Saturday, January 12, 2013
The Recorder: Ninth Circuit Says Lawyer Can't Keep Tax Records from IRS:
An Oakland lawyer facing federal tax evasion charges will have to turn over her tax records, even though they're in the possession of her lawyers. The U.S. Court of Appeals for the Ninth Circuit ruled Tuesday that divorce lawyer Mary Nolan's 2007 and 2008 tax records are not shielded by attorney-client privilege because her tax preparer can describe them with particularity, rendering their existence a foregone conclusion. ...
Tuesday's decision in U.S. v. Sideman & Bancroft is as interesting because of who's involved than for the legal principle established. Nolan was indicted in September — a week after arguments before the Ninth Circuit — both for tax evasion and for allegedly conspiring with a disgraced private investigator to eavesdrop on her clients' spouses. Nolan was represented before the Ninth Circuit by Sideman partner Jay Weill, the longtime tax chief for the U.S. attorney's office in San Francisco, though Berkeley's Cooper Arguedas & Cassman took over after the indictment was handed up.

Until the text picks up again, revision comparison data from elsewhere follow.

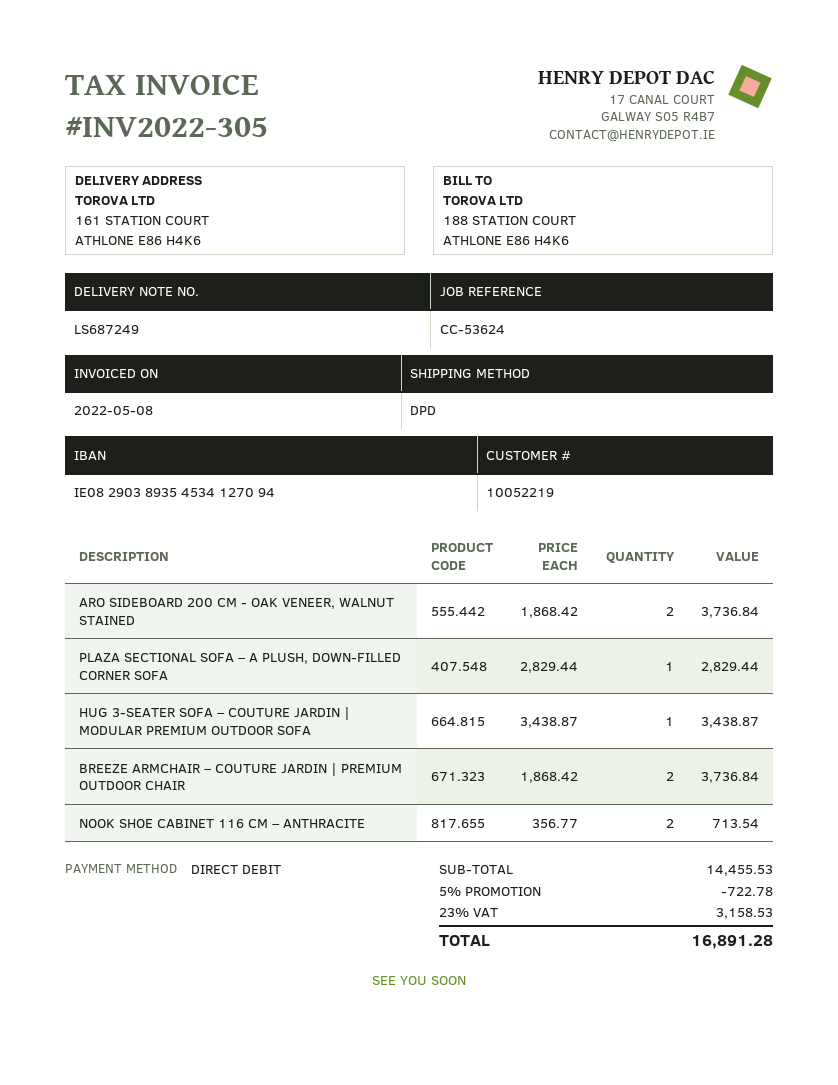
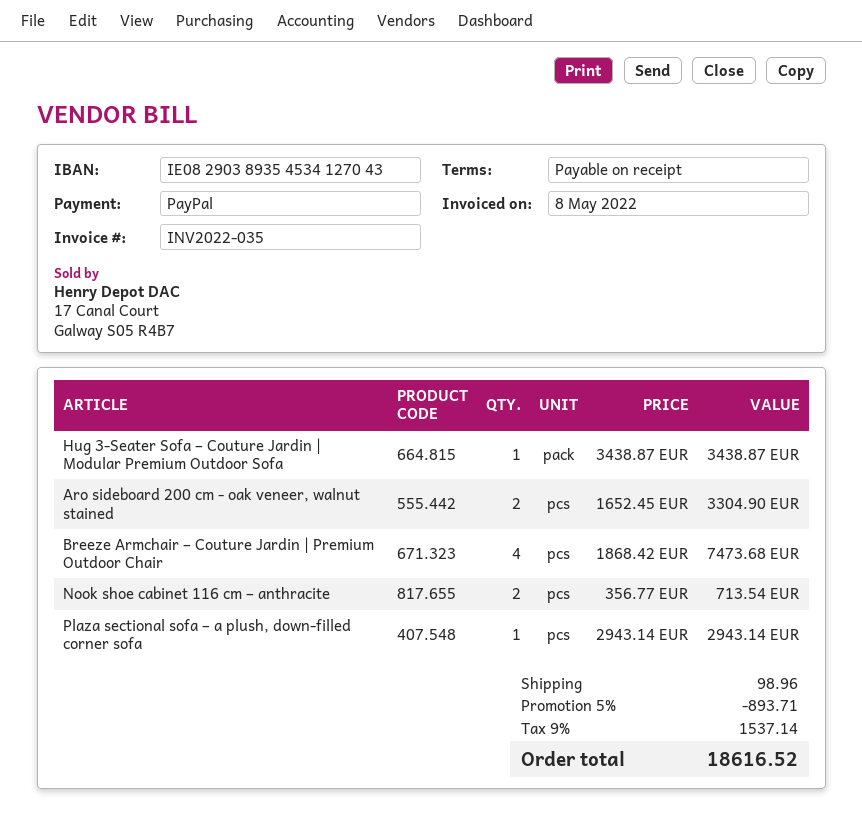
invoice number: INV2022-305 -> INV2022-035
payment method: direct debit -> PayPal
bank account: IE08290389354534127094 -> IE08290389354534127043
ARO SIDEBOARD 200 CM - OAK VENEER, WALNUT STAINED: 2 x 1868.42 = 3736.84 -> 2 x 1652.45 = 3304.90
PLAZA SECTIONAL SOFA – A PLUSH, DOWN-FILLED CORNER SOFA: 1 x 2829.44 = 2829.44 -> 1 x 2943.14 = 2943.14
BREEZE ARMCHAIR – COUTURE JARDIN | PREMIUM OUTDOOR CHAIR: 2 x 1868.42 = 3736.84 -> 4 x 1868.42 = 7473.68
discount: 5% = 722.78 -> 5% = 893.71
shipping: none -> 98.96
tax: 23% = 3158.53 -> 9% = 1537.14
total: 16891.28 -> 18616.52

The fight over the tax records began two years ago when the IRS issued a lengthy subpoena. It covered four banker boxes and three accordion files containing check ledgers, client billings, credit card statements and day planners, among other things, that Nolan had supplied to her accountant to prepare her tax return. The same day the IRS executed a search of Nolan's home and office, the accountant gave the documents — contained in the four banker boxes and three accordion folders — to Nolan's civil tax attorney, who in turn provided them to Sideman & Bancroft.